Make no mistake about it: illegal aliens are no more our "neighbors" and "friends" than are other criminals. They knowingly and deliberately violate our nation's immigration laws and then have the audacity to demand that we accept and even protect them? I don't think so.
And lest someone accuse me of being uncompassionate, think again. You should know that my church congregation is composed of several immigrants from many nationalities and ethnicities. And they all have one thing in common: they were willing to immigrate to America lawfully. They played by the rules. They stood in line. And they have found nothing but love and friendship from those of us privileged to be born in this great country.
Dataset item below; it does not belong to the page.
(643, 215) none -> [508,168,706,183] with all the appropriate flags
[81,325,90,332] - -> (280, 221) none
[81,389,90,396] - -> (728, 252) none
Critics should also know that my Chief of Staff, my right-hand man, is an immigrant from Zimbabwe, Africa. So, I don't want to hear how uncaring and bigoted I am because I believe that people should play by the rules and be honest with their fellow man.
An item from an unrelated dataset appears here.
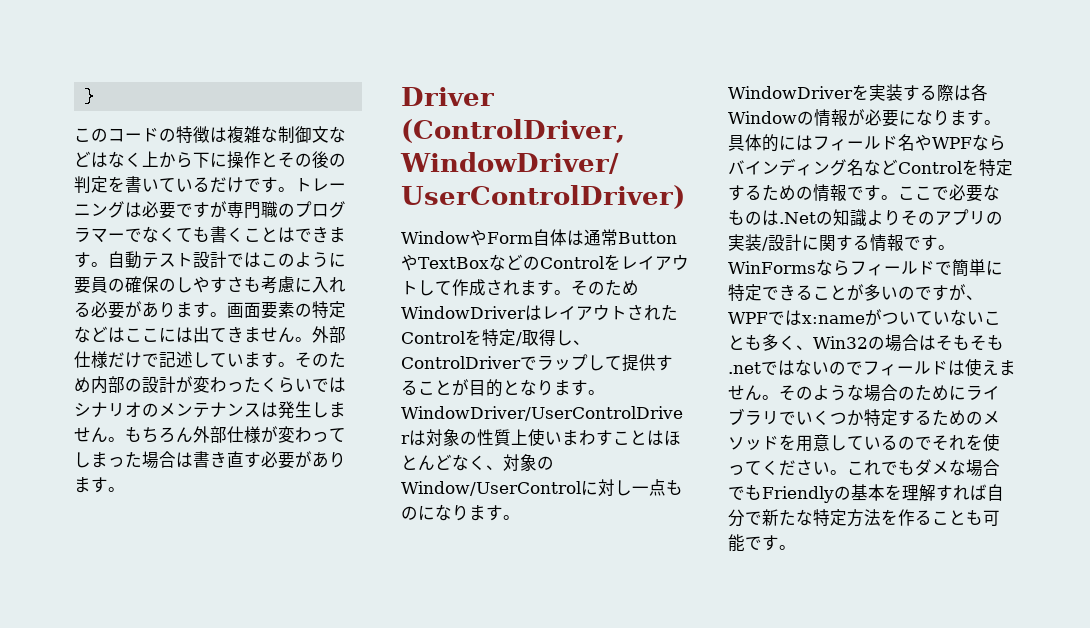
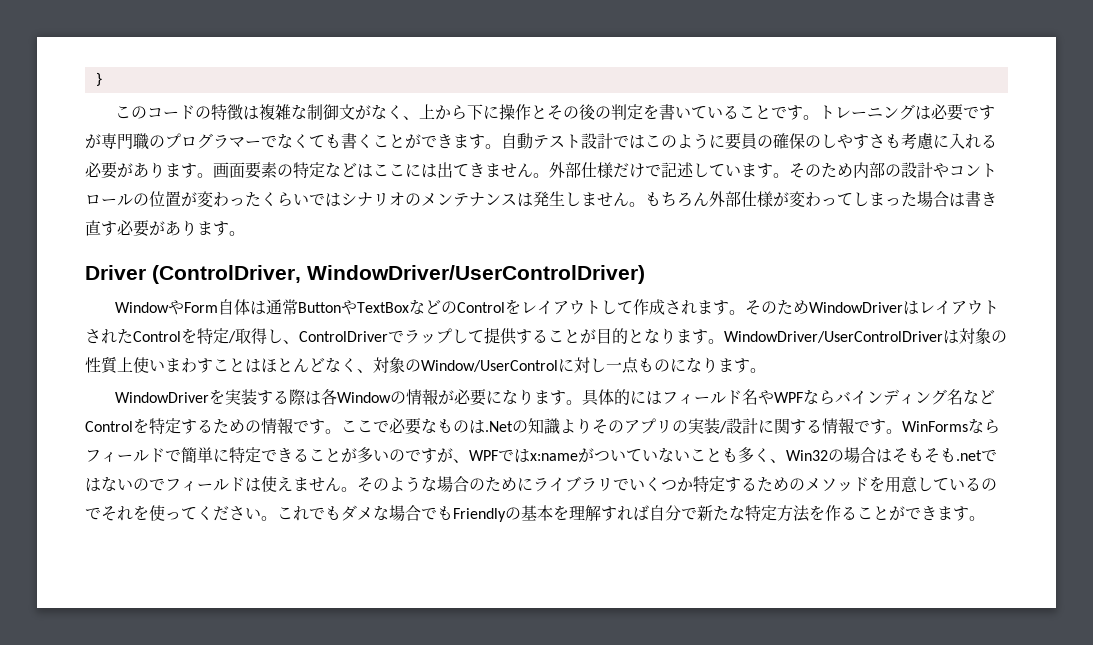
[329,126,346,143] [74,151,142,168] などはなく -> [355,104,420,120] がなく、
[210,177,244,193] だけ -> [739,105,772,119] こと
[278,227,295,243] は -> [405,134,421,149] が
(176, 384) none -> [933,163,997,178] [85,191,181,207] やコントロールの位置
[966,509,1000,526] [728,534,762,552] も可能で -> [889,506,953,521] ができま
Besides, our Lord has already settled the question of how to define illegal aliens. In John 10:1, Jesus said, "Verily, verily, I say unto you, He that entereth not by the door into the sheepfold, but climbeth up some other way, the same is a thief and a robber."
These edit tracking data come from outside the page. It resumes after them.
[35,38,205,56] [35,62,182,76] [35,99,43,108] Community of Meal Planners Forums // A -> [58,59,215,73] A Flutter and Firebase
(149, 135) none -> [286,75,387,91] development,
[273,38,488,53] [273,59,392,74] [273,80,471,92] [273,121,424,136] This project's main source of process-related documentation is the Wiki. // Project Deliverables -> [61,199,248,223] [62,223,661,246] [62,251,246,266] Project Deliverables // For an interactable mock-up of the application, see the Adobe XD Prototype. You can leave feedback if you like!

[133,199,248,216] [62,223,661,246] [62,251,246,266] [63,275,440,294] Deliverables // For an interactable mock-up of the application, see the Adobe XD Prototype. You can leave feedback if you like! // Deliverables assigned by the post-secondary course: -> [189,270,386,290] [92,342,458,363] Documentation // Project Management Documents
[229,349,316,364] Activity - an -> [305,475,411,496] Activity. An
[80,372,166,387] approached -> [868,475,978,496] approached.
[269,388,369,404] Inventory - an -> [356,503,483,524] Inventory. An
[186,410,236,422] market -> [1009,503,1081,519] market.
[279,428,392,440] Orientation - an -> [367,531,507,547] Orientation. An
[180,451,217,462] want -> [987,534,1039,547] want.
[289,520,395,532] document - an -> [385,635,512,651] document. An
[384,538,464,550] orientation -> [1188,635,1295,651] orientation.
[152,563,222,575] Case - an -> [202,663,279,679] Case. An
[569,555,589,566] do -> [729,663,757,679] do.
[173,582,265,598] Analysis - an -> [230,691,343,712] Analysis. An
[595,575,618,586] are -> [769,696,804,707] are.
Yes, I realize that Jesus was referring to the fact that He alone is the door to heaven; however, the analogy is well taken. There is a right way and a wrong way to enter into anything, whether it is a sheepfold, a house, or a country. And anyone who attempts to circumvent the door and break through another way is a crook, plain and simple.
Should Christians share the Gospel with everyone they can, including illegal aliens? Of course, we should. However, we should also insist that people obey the law and do what is right. Remember, God is not only a God of love, He is also a God of law. And, historically, the United States of America has always been first and foremost a nation of laws, not men.
Furthermore, since when is accommodating and facilitating acts of criminality a mark of compassion? It's not.
During more than three decades of ministry, I have had occasion to counsel those who have broken the law and then experienced repentance and forgiveness in Christ. Does my compassion mean that I would not encourage them to do the honest thing and surrender to authorities and face their crimes? Of course not. That is exactly what I encouraged, and sometimes even helped, them to do.
Beyond that, I've always found that a person who is truly repentant and honest is more than willing to make things right with the law and to take his punishment like a man. Honest people don't demand or expect shortcuts and exemptions.
Of course, not only is our national character and culture at risk, so is our security and survival. The current invasion of illegal aliens threatens not only our way of life, but also our very safety.
As has already been reported, illegal aliens murder an average of twelve Americans every day. This translates to more Americans being killed by illegal aliens each year than have been killed in Iraq and Afghanistan to date.
Yet, the threat of terrorism is even more problematic than individual acts of violence. With millions of illegal aliens pouring over our borders from scores of nations that are hostile to the United States, we risk the threat of major acts of terrorism.
I'm afraid that the policies of President George W. Bush and Senators Ted Kennedy, John McCain, et al., and now those of misguided churchmen, only serve to fuel the evil machinations of those who seek our harm.
Instead of encouraging criminal activity (illegal immigration), Christians and churches should be promoting truth and adherence to law.